The federal government has accepted 35 of the 54 recommendations in Special Envoy Aftab Malik's report on Islamophobia, releasing its formal response in Canberra on Saturday, months after the report was submitted last year.
The accepted measures lean toward education and policing rather than new law. They include an Islamophobia Education Taskforce, training for parliamentarians, public servants, police and legal professionals, a new Australian Federal Police social cohesion team alongside expanded community liaison teams, a faster build for the national hate-crimes database, a review of how the Australian Curriculum handles the subject, and a legal requirement for universities to prevent and respond to Islamophobia. AAP reported the package carries $41.9 million for security at Muslim community sites.
The 19 recommendations left on the table are the structural ones. The government has not taken up a religious discrimination act, nor explicit protection for Muslims under racial discrimination law, a protection Sikh and Jewish Australians already have. An independent review of how counterterrorism laws affect Muslim communities and a commission of inquiry into Islamophobia were also set aside. "Some of them we have adopted in full and are acting on already. Others we'll give further consideration to," Prime Minister Anthony Albanese said.
“There is simply no place in Australia, or anywhere in the world, for Islamophobia and racial hatred," Albanese said. Home Affairs Minister Tony Burke was more direct about the scale: "Islamophobia is real. It is widespread. It is debilitating. And it is unacceptable.”
The numbers behind the response come from outside government. The Islamophobia Register has recorded more than 2,600 reports since October 2023, a rise it puts at 650 per cent, according to SBS reporting of the register's figures.
Malik, who wrote the report the government has now answered, kept his welcome measured. "For Muslim Australians, who continue to experience Islamophobia in their daily lives, this has been a long wait," he said. The Alliance of Australian Muslims and the Australian National Imams Council issued a joint statement along the same line: "While this response is welcome, much more remains to be done."

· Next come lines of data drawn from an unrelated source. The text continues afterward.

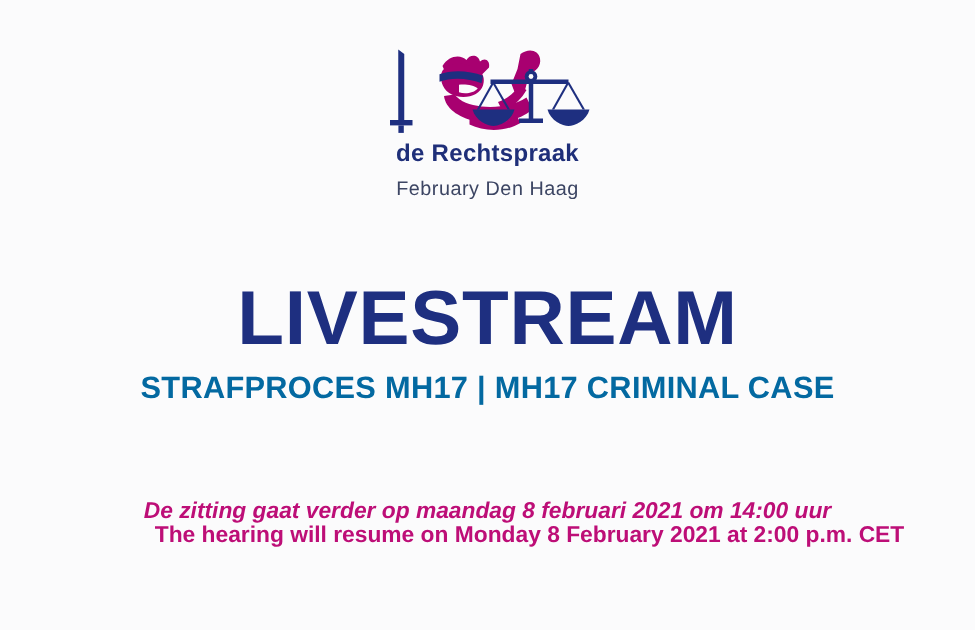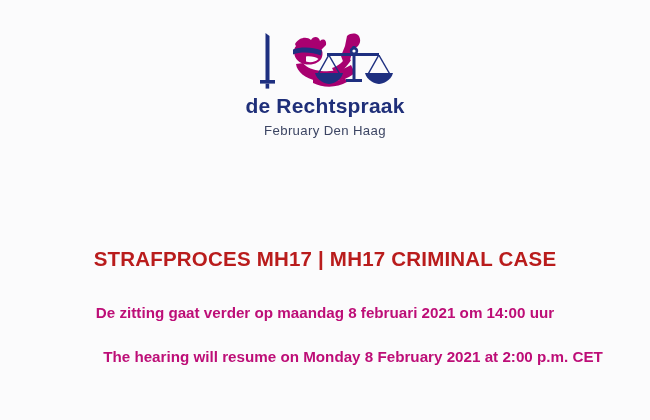"de Rechtspraak" .logo-wordmark { font-size: 21px -> 16px }
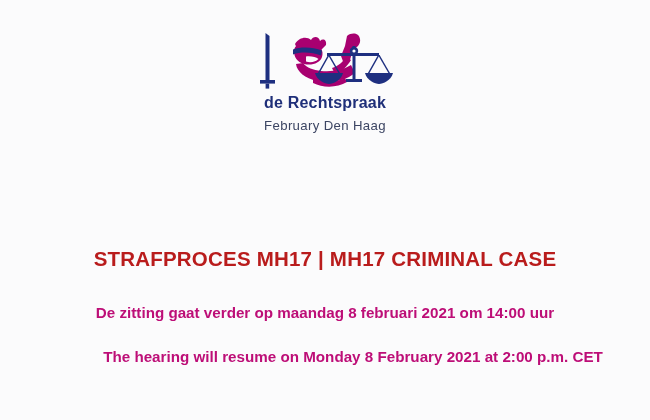"LIVESTREAM" h1.title-main { html: none -> <h1>LIVESTREAM</h1> }
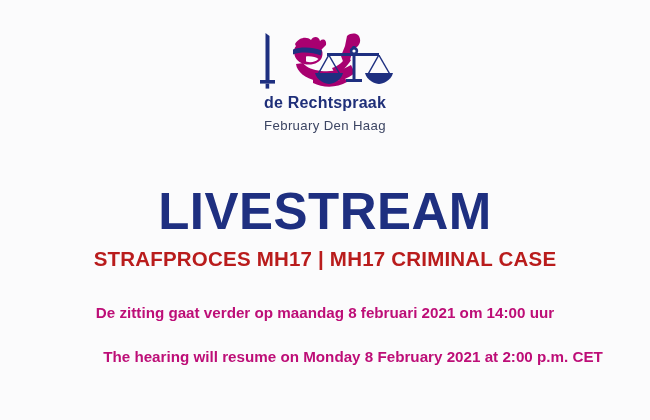"STRAFPROCES MH17 | MH17 CRIMINAL" .title-sub { color: #b91c1c -> #0369a1 }
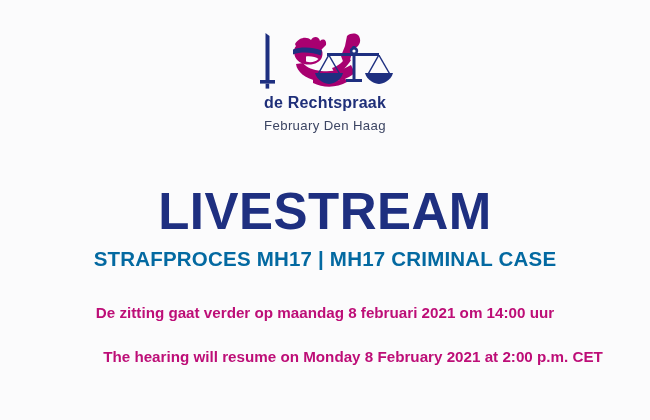"De zitting gaat verder op" .notice-nl { font-style: none -> italic; top: 304px -> 332px }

The response arrives in a crowded week for the government's parallel tracks on religious hatred. The Royal Commission on Antisemitism and Social Cohesion finished its universities hearings in Melbourne on Friday and resumes on Monday, with its final report due in December. The unadopted Malik recommendations now sit in the further-consideration pile with no stated timetable; whether they return before that December deadline is the next test of how the two processes are being weighed against each other.